(Records from a dataset)
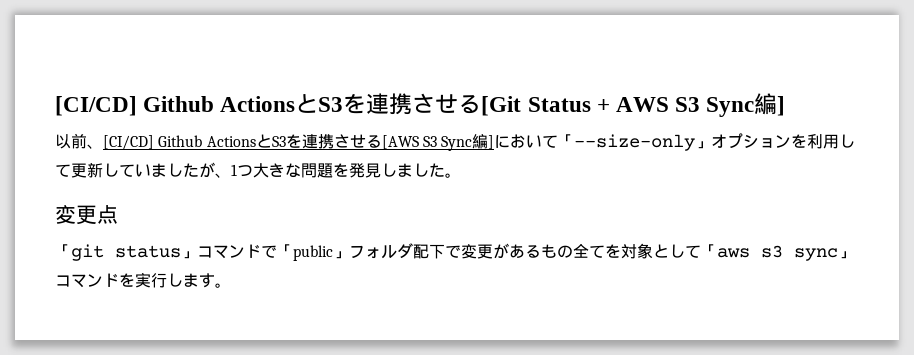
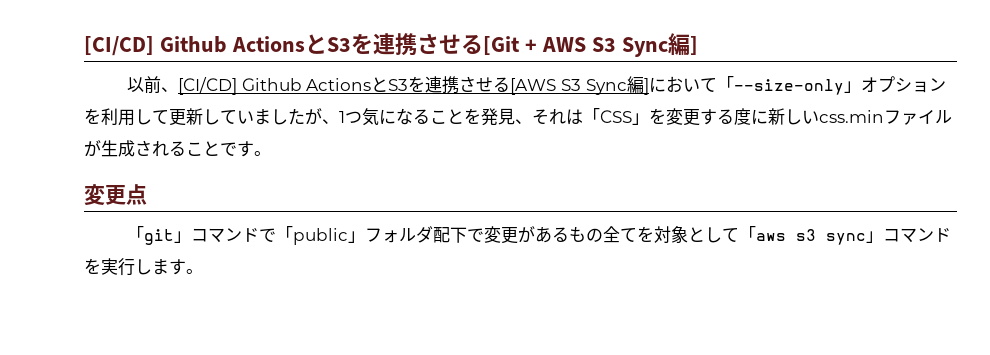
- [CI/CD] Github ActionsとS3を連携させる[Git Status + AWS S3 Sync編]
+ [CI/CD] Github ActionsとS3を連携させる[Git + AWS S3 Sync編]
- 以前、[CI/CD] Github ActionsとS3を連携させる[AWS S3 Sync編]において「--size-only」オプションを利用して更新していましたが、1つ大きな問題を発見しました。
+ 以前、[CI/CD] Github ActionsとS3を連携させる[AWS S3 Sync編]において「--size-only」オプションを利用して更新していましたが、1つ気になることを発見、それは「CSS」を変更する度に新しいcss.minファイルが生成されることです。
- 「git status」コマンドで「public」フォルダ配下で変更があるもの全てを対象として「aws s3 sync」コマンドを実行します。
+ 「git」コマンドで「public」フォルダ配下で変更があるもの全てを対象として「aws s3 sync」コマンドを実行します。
* * *
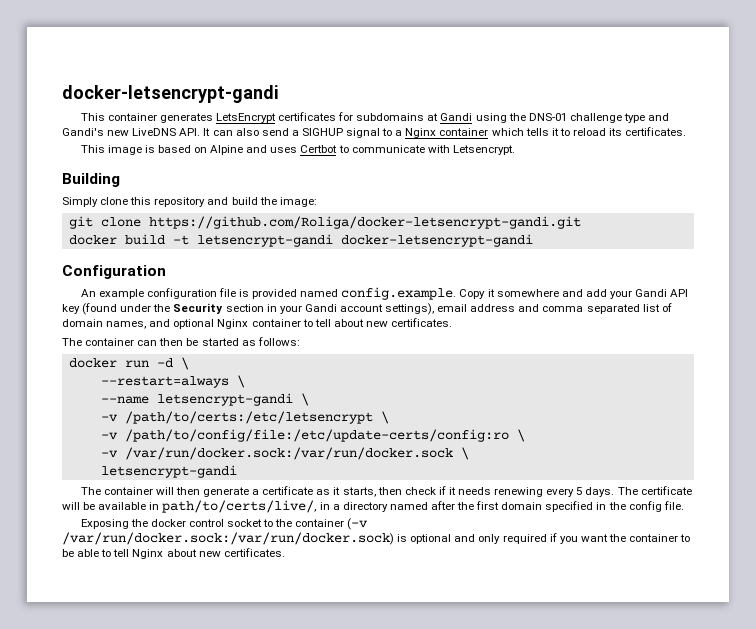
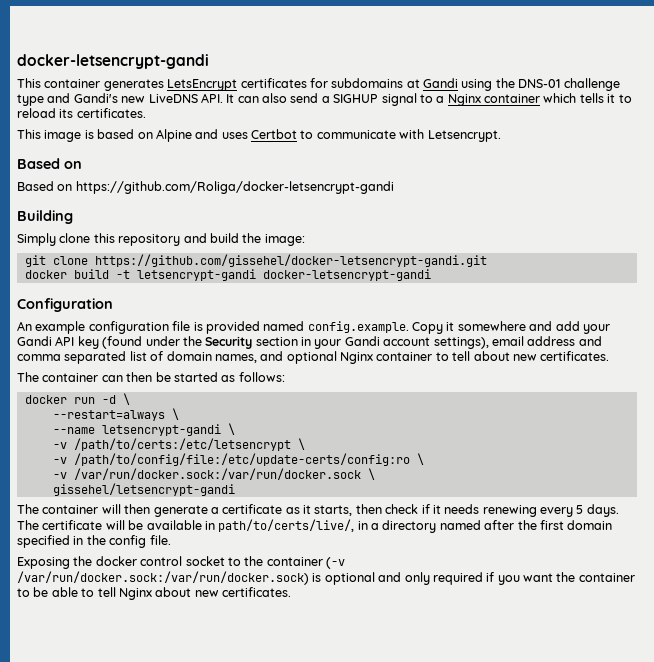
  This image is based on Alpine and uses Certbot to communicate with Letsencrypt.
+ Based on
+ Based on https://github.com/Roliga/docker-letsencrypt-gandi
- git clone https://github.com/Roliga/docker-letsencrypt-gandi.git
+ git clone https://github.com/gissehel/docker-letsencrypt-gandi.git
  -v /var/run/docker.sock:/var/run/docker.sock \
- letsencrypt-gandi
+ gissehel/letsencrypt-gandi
* * *
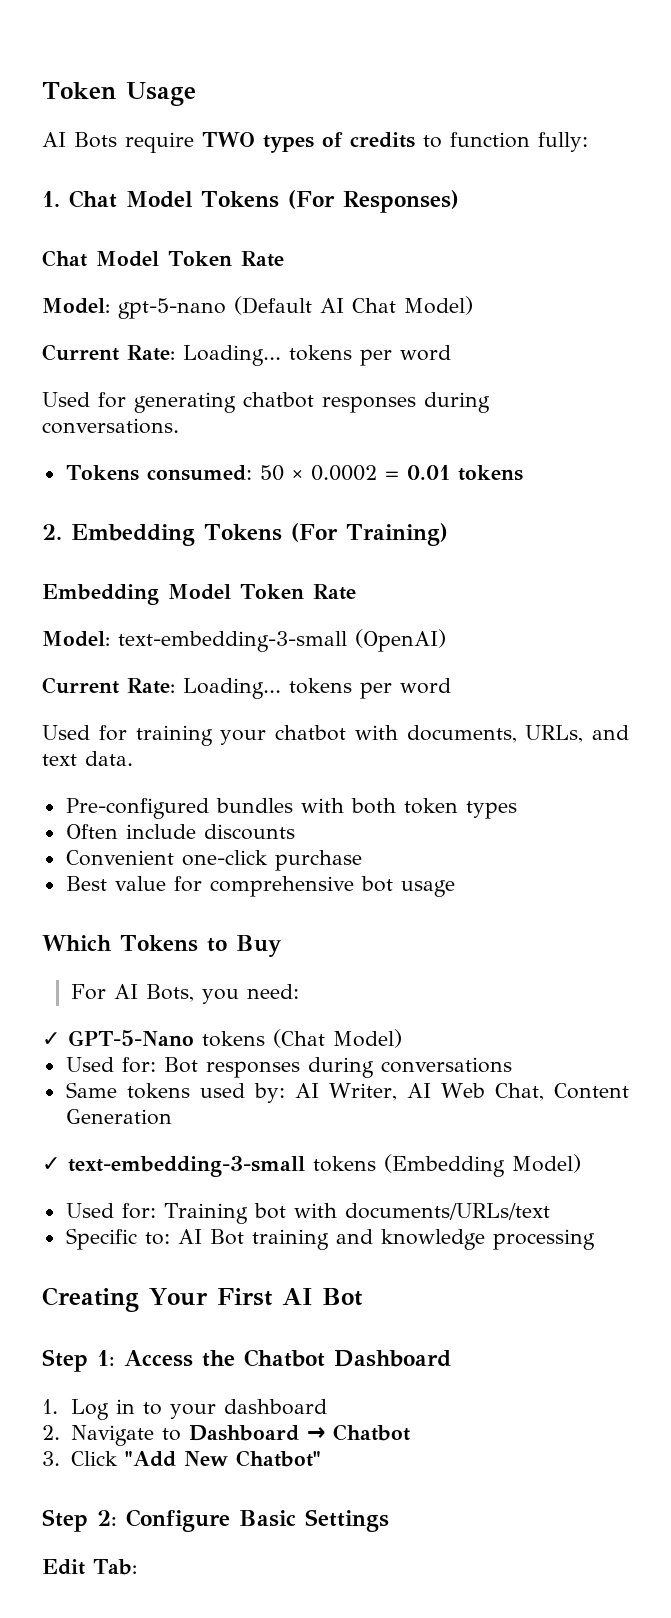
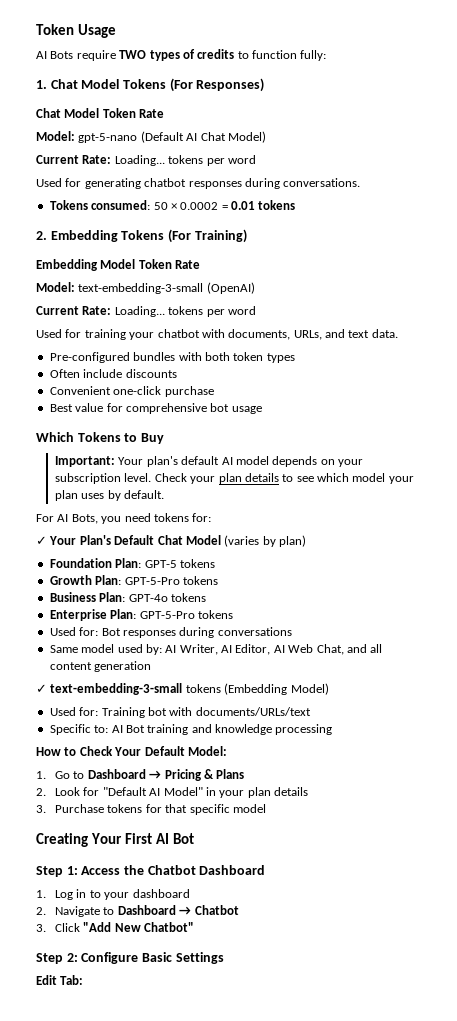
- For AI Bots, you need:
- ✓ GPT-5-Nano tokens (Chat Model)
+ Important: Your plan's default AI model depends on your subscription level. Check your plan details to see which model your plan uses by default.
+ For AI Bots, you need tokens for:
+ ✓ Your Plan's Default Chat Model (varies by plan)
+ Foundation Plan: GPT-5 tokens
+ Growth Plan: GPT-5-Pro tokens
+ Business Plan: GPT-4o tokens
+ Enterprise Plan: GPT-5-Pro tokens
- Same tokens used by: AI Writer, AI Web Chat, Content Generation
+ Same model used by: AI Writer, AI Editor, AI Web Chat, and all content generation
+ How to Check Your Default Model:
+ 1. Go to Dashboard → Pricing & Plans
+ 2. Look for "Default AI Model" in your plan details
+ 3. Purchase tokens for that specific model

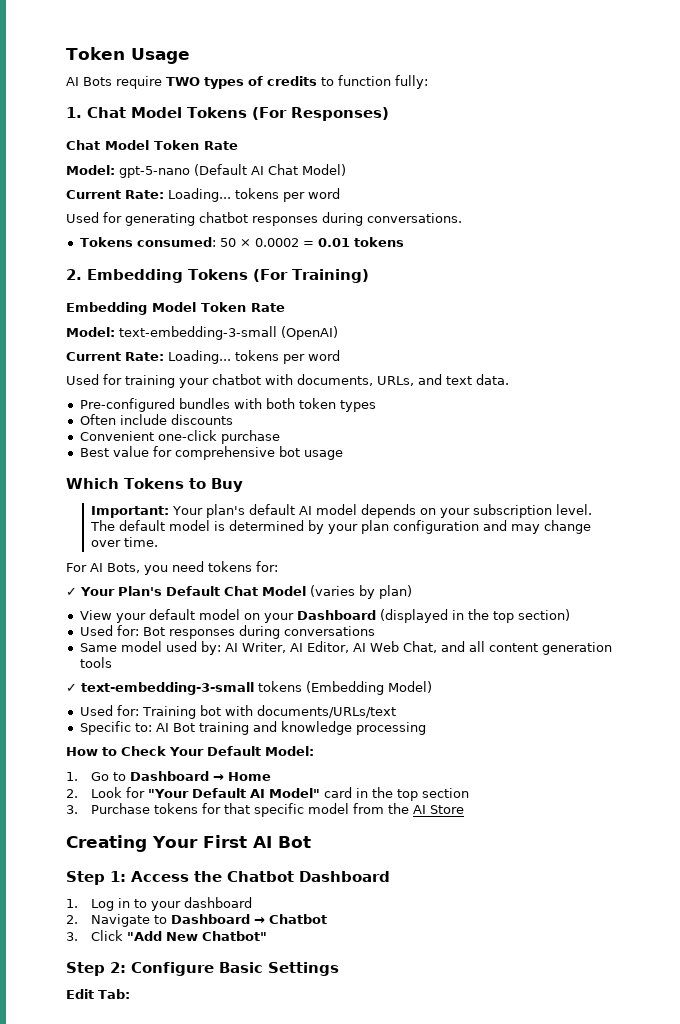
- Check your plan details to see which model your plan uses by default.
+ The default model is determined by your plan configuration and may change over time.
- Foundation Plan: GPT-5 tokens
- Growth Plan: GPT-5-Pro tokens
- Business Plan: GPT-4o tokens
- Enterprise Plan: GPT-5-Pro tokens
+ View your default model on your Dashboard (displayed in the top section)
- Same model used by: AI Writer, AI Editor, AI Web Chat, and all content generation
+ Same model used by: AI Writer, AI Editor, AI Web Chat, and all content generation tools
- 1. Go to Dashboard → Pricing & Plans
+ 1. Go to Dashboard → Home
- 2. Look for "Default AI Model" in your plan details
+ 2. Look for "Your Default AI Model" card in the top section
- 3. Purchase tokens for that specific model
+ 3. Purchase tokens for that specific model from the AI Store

Task brief
From the records above, reproduce exactly the lines from the one with "This image is" to the one with "- git clone", both included, and no others.

Your response
  This image is based on Alpine and uses Certbot to communicate with Letsencrypt.
+ Based on
+ Based on https://github.com/Roliga/docker-letsencrypt-gandi
- git clone https://github.com/Roliga/docker-letsencrypt-gandi.git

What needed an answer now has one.